Feb 11, 1996, 3:00:00 AM2/11/96

to

There's a branch in Computer Science where we prove a program's
correctness. For a simple, short program, writing the proof is
probably not too difficult, but for any long, complicated program
such a proof is not practical to write.

Here are some of the other things you can do to verify a program's
correctness:

1. testing, testing, testing.
Simply run your computer program. Test it yourself or have other
people test it with as many possbilities as possible.
More importantly, test the boundary points if any exist.
Now, make sure that the output is correct.
Use sanity checks where they may apply.
However, for any program like chess, where there are so many
possiblities, you can not possibily test every single case.

2. If you're the programmer, you can read, and reread your code.
It's pretty easy to slip if you're not careful.
You may also want to run your program with a debugger.

3. If possible, take the output of another a computer program
which does exactly the same thing by
someone else which you know for certain is correct, and compare
that output to your own.

4. Right now, I think there are a few computer software out there
in development which will check help programmers check their
program's correctness automaticly.
The ADA compiler does check for syntatic and semantic errors.

5. Verify your algorithms with books, or other resources.

6. Any others you can think of not listed above.

Some of the above suggestions may not apply the chess programs specificly;
I'm being a little more general here.

I don't think there's really no good way to verify a [complex] computer
program's correctness.

The best thing to do is still to write "perfectly correct" programs
from the start, and continue that way; so, you won't have to debug
anything later. Of course, programmers are still humans, and do make
mistakes.

Patrick

Steven J. Edwards

unread,

Feb 11, 1996, 3:00:00 AM2/11/96

to

It is very important to test the basic move generation, move
execution, move retraction, and check detection before advancing to
other parts of a program.

One way of doing this is to implement an enumeration routine. This
routine recursively calls itself to enumerate all possible and legal
move pathways to a specified depth. The idea is to compare the
reported sums with those of a known good program.
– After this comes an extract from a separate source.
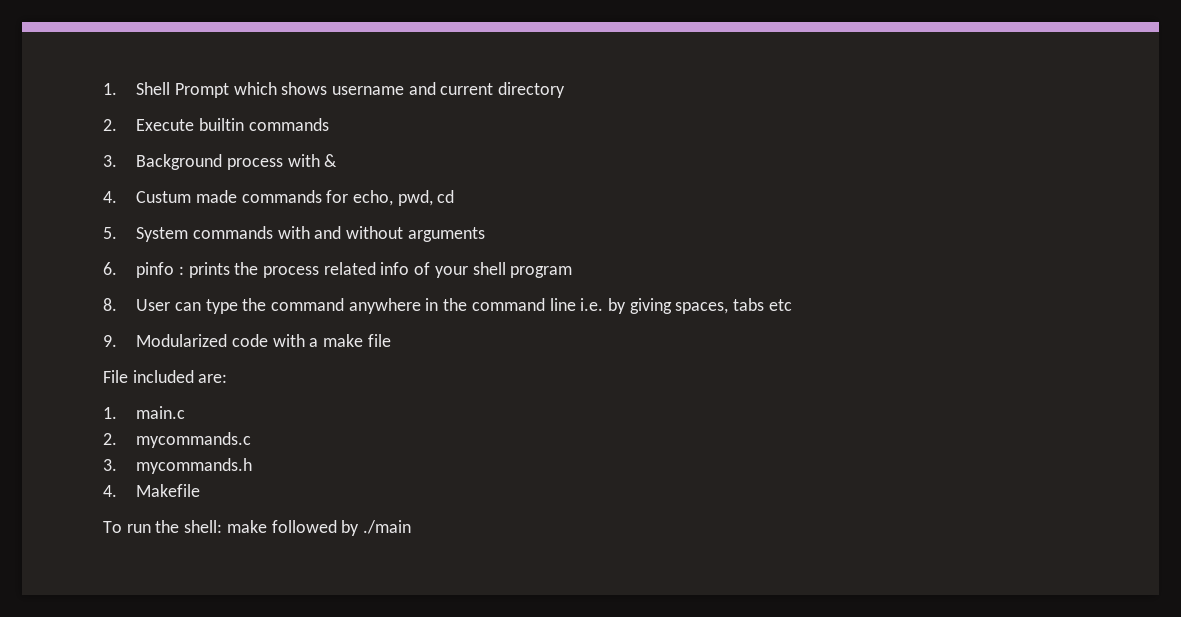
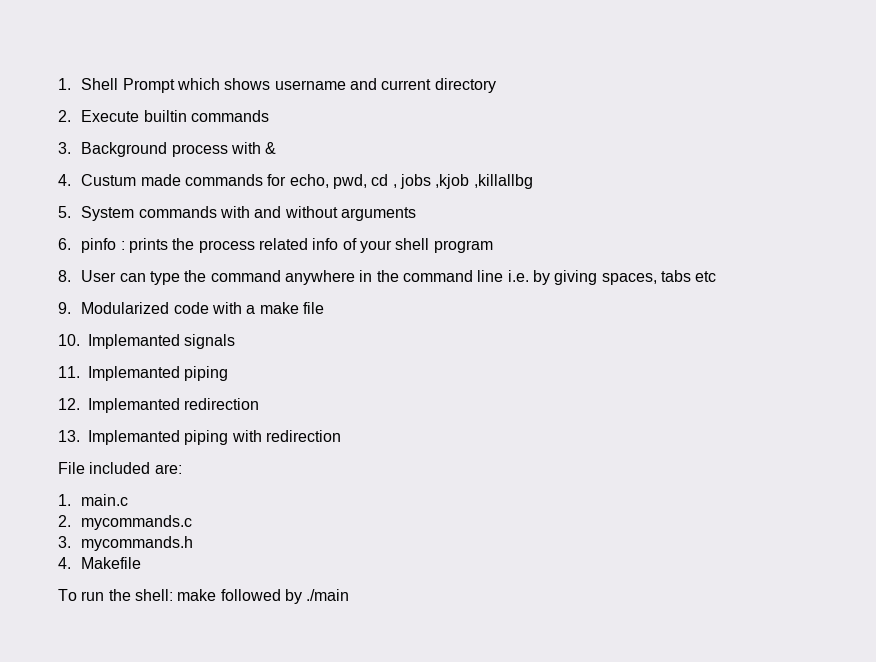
(455, 196) none -> [392,174,533,189] , jobs ,kjob ,killallbg
(391, 340) none -> [58,334,236,349] [58,366,229,381] [58,398,260,413] [58,430,341,445] // 10. Implemanted signals // 11. Implemanted piping // 12. Implemanted redirection // 13. Implemanted piping with redirection

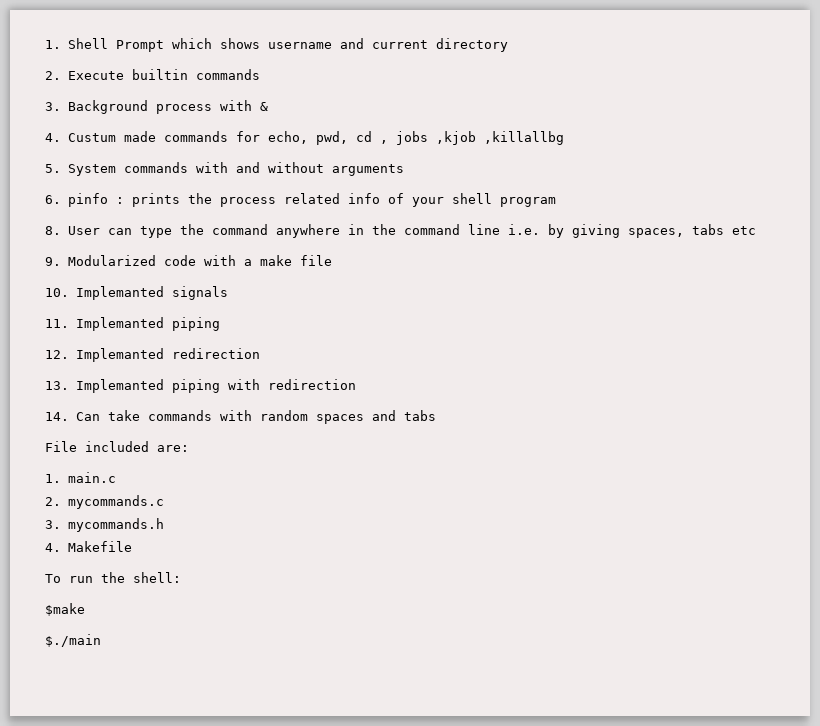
(341, 436) none -> [45,410,436,424] // 14. Can take commands with random spaces and tabs
[177,589,350,604] make followed by ./main -> [45,603,85,616] [45,634,101,647] // $make // $./main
For example, some enumerations of the starting position are:

ply 1: 20
ply 2: 400
ply 3: 8902
ply 4: 197281
ply 5: 4865609
ply 6: 119060324

Once this routine is in place and the program checks out for
enumerations of the initial array, a more thorough test can be made by
performing enumerations of all the positions in a test suite and
checking them against a known good program. Until recently, there was
no easily available "known good" program that could provide a
reference. Fortunately, this has changed and the freely available
program Crafty does have a suite enumerator that can generate such
counts. The command of interest is:

epdenum <depth-limit> <EPD-input-file> <EPD-output-file>

A dozen or so standard EPD test suite text files can be found at the
chess.onenet.net ftp site in the pub/chess/Tests directory.

Running the Crafty command:

epdenum 1 WAC.epd WACd1.epd

produces:

Enumeration to depth 1 totals 11962

And running the Crafty command:

epdenum 2 WAC.epd WACd2.epd

produces:

Enumeration to depth 2 totals 393416

The output EPD files contain, for each position, the enumeration for
that position. So, if your program can output EPD for enumeration
activity, it is easy to find disreprencies by simple file comparison.

-- Steven (s...@mv.mv.com)

Vincent Diepeveen

unread,

Feb 12, 1996, 3:00:00 AM2/12/96

to

In <4fkd0j$h...@azure.acsu.buffalo.edu> ple...@cs.buffalo.edu (Patrick Leung) writes:

>There's a branch in Computer Science where we prove a program's
>correctness. For a simple, short program, writing the proof is
>probably not too difficult, but for any long, complicated program
>such a proof is not practical to write.

>Here are some of the other things you can do to verify a program's
>correctness:

>1. testing, testing, testing.
> Simply run your computer program. Test it yourself or have other
> people test it with as many possbilities as possible.
> More importantly, test the boundary points if any exist.
> Now, make sure that the output is correct.
> Use sanity checks where they may apply.
> However, for any program like chess, where there are so many
> possiblities, you can not possibily test every single case.

I can make the question even more detailed:

We know that a certain fault in the program causes to give in the
root the wrong evaluation. How do you find the position where it misevaluated?

This would be of great help to all chessprogrammers!
Debugging is possible as soon as you know WHERE the fault has been made.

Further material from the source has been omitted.